Students who scored a 4 or 5 on the AP language exam are automatically exempted from the Third-Semester language class (201) and, therefore, fulfill the foreign language requirement. They will also receive 8 units of foreign language credit.
AP Literature Exam
Students who scored a 4 or 5 on the AP literature exam are automatically exempted from the Fourth-Semester (202) and, therefore, fulfill the foreign language requirement. They will also receive 8 units of foreign language credit.
International Baccalaureate Exam
Students who scored 4-7 in the higher level exam are automatically exempted from the Third-Semester class (201) and, therefore, fulfill the language requirement. They will also receive 8 units of foreign language credit.
If students who plan to continue studying language beyond the foreign language requirement at USF, please contact the Department of Languages, Literatures, and Cultures.
USF generally accepts all college-level courses completed at regionally accredited institutions for transfer. Once the official transcript has been processed, students should check Degree Evaluation to see whether the requirement is fulfilled. If not, they can take the next level of class they are eligible for or contact the department to ensure you enroll in the right class.

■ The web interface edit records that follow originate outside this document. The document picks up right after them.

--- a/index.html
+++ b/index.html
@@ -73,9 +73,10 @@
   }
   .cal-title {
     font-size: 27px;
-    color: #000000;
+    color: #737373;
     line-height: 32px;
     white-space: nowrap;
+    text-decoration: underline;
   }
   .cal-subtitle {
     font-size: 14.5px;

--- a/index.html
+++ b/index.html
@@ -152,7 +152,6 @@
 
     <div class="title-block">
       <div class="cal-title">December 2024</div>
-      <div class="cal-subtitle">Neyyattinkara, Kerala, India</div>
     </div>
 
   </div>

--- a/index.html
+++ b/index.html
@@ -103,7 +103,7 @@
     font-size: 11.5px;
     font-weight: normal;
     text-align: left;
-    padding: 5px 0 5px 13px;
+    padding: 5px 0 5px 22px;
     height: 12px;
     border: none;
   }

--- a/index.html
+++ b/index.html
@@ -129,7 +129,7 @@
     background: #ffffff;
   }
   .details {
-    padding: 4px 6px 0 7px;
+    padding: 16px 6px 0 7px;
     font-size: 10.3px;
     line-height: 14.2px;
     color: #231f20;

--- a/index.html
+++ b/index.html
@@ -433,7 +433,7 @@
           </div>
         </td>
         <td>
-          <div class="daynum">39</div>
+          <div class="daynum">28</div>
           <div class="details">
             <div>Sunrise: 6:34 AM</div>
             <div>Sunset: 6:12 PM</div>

Students who are fluent in a foreign language can choose to test out of the foreign language requirement by requesting a waiver.

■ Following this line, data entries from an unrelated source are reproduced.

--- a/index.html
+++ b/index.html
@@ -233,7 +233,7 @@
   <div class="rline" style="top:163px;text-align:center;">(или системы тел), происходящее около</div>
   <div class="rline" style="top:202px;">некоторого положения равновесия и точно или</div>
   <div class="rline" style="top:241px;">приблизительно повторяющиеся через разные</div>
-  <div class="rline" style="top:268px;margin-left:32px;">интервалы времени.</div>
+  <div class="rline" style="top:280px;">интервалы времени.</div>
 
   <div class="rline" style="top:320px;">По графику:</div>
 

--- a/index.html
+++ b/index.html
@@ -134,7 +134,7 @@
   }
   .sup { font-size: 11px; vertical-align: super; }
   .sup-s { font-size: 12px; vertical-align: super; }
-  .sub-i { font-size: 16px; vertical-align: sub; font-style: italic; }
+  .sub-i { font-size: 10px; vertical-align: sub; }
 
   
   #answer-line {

Submitting Foreign Language Waiver Requests
- Take the foreign language placement test in the language you would like to waive; we offer it online in Chinese, Filipino, French, German, Japanese and Spanish, or schedule individual proficiency interviews with faculty in other languages. Students can only take the online placement test once for a given language. Multiple attempts for the same language are disallowed, as only the first score will be recorded.
- Complete the foreign language waiver request form;
- Contact the department to schedule individual interviews or provide evidence of proficiency. For Spanish, you need to successfully pass the Stamp Waiver Exam which is proctored on campus once every semester and tests all 4 skills: reading, writing, listening and speaking.
If you wish to apply for a waiver in a language which does not have a placement exam, please skip Step 1 and go directly to Step 2 and 3.
If students originally came from a country where a language other than English is spoken and have studied up to eighth grade or higher in an educational setting where the language of instruction is not English, they may apply for waiver of foreign language requirement by providing transcripts for completed classes, following the waiver request process.
If students do not have any transcripts, and the language they speak is offered at USF, they must take the Foreign Language Placement Test to demonstrate evidence of proficiency. A follow-up proficiency interview will be arranged with the faculty in the department.
If the language students speak is not offered at USF, the department will make reasonable efforts to arrange proficiency testing and review evidence of proficiency.